RECORDS FOR THIS TASK:
-*-

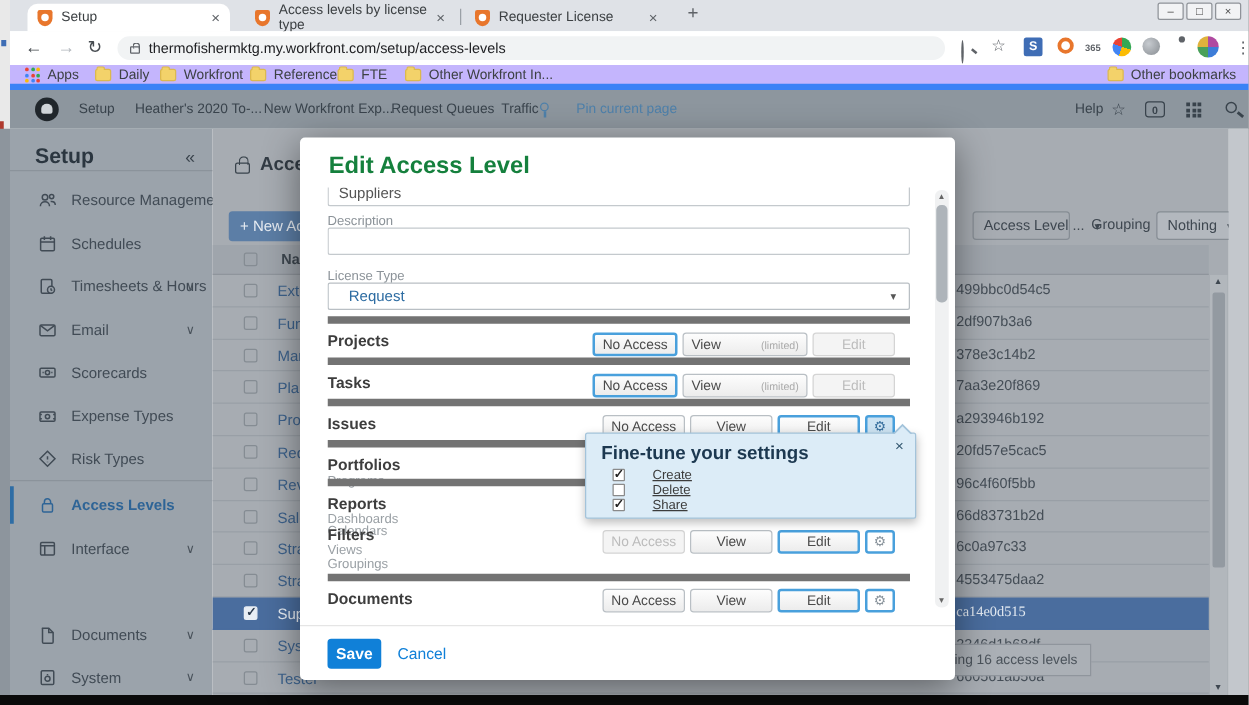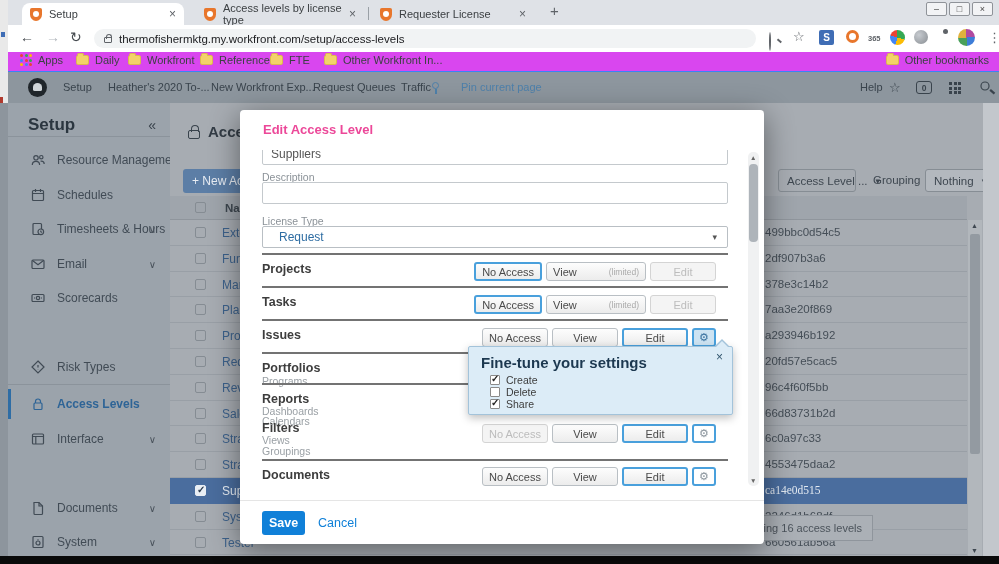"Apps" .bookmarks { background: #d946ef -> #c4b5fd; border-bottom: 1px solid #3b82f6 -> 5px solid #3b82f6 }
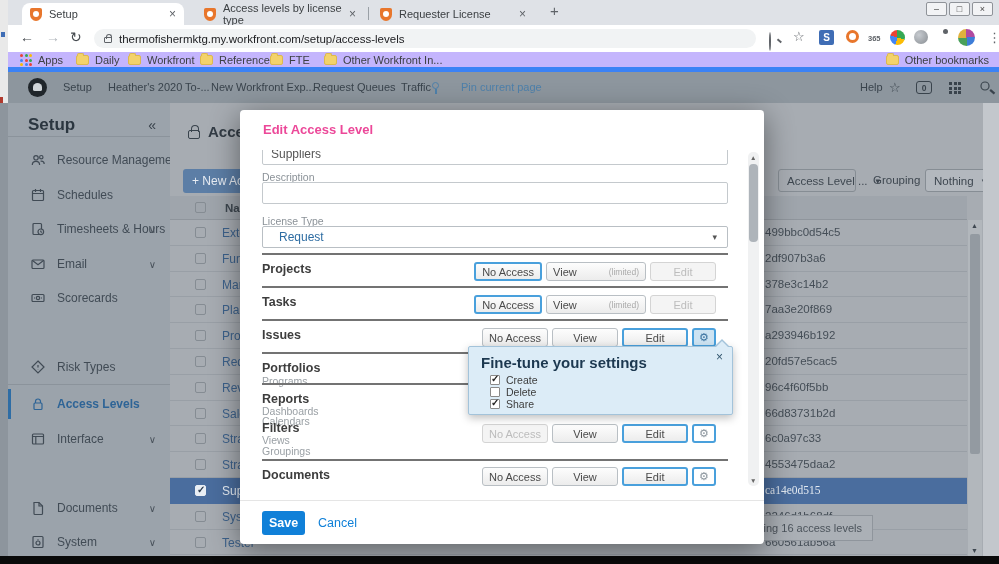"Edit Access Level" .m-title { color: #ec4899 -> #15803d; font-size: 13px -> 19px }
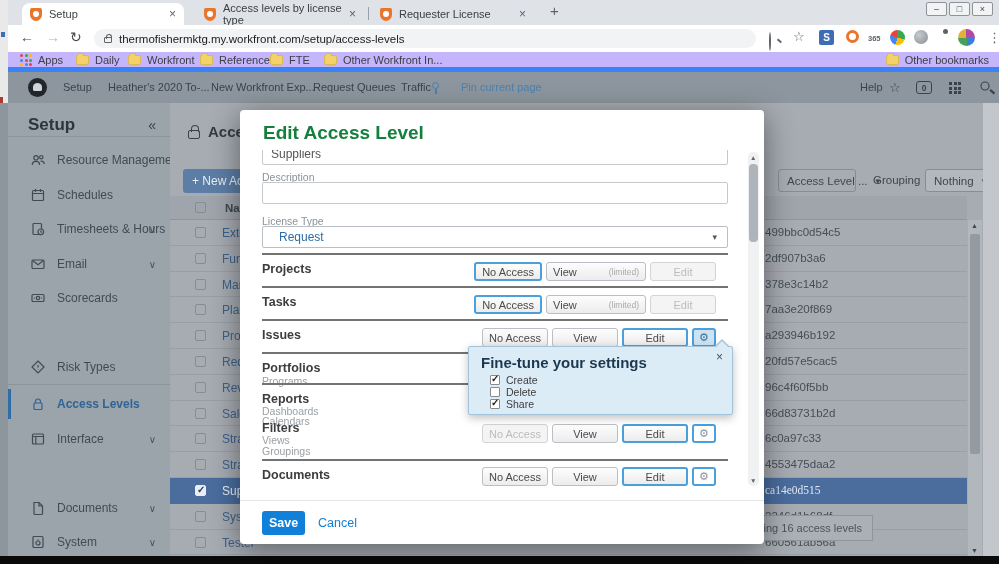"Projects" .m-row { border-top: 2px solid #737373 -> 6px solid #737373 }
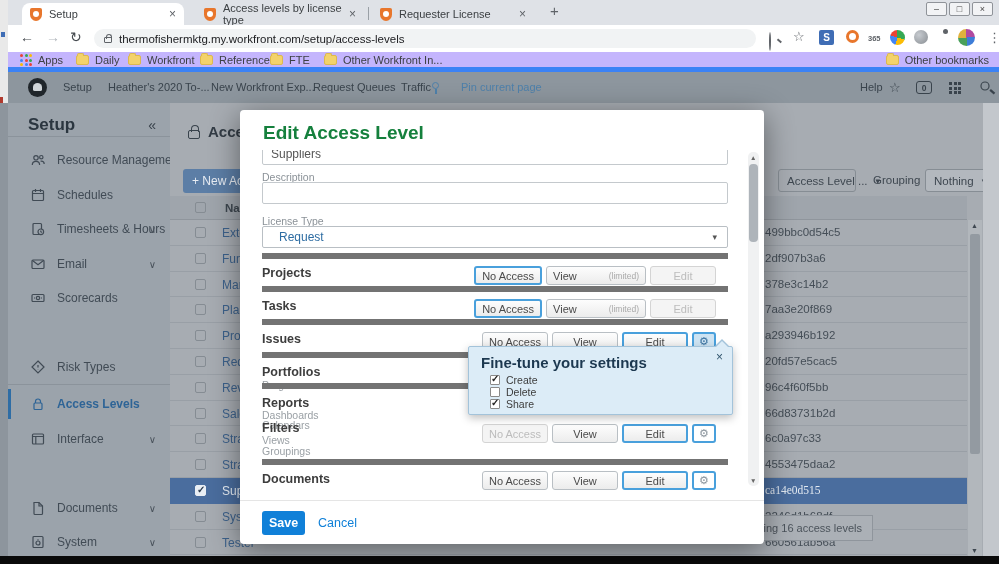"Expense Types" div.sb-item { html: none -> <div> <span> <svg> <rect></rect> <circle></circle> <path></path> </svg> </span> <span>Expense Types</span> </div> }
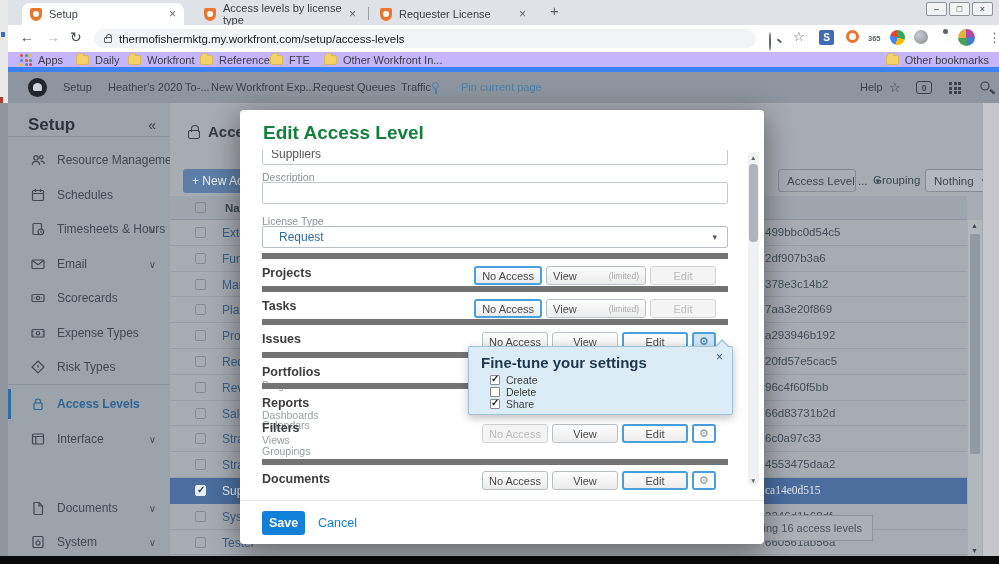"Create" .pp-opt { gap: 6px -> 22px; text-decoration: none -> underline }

-*-

EXERCISE: The aim is an exact repeat of the entire listing, stripped of pictures.

WRITTEN SOLUTION:
"Apps" .bookmarks { background: #d946ef -> #c4b5fd; border-bottom: 1px solid #3b82f6 -> 5px solid #3b82f6 }
"Edit Access Level" .m-title { color: #ec4899 -> #15803d; font-size: 13px -> 19px }
"Projects" .m-row { border-top: 2px solid #737373 -> 6px solid #737373 }
"Expense Types" div.sb-item { html: none -> <div> <span> <svg> <rect></rect> <circle></circle> <path></path> </svg> </span> <span>Expense Types</span> </div> }
"Create" .pp-opt { gap: 6px -> 22px; text-decoration: none -> underline }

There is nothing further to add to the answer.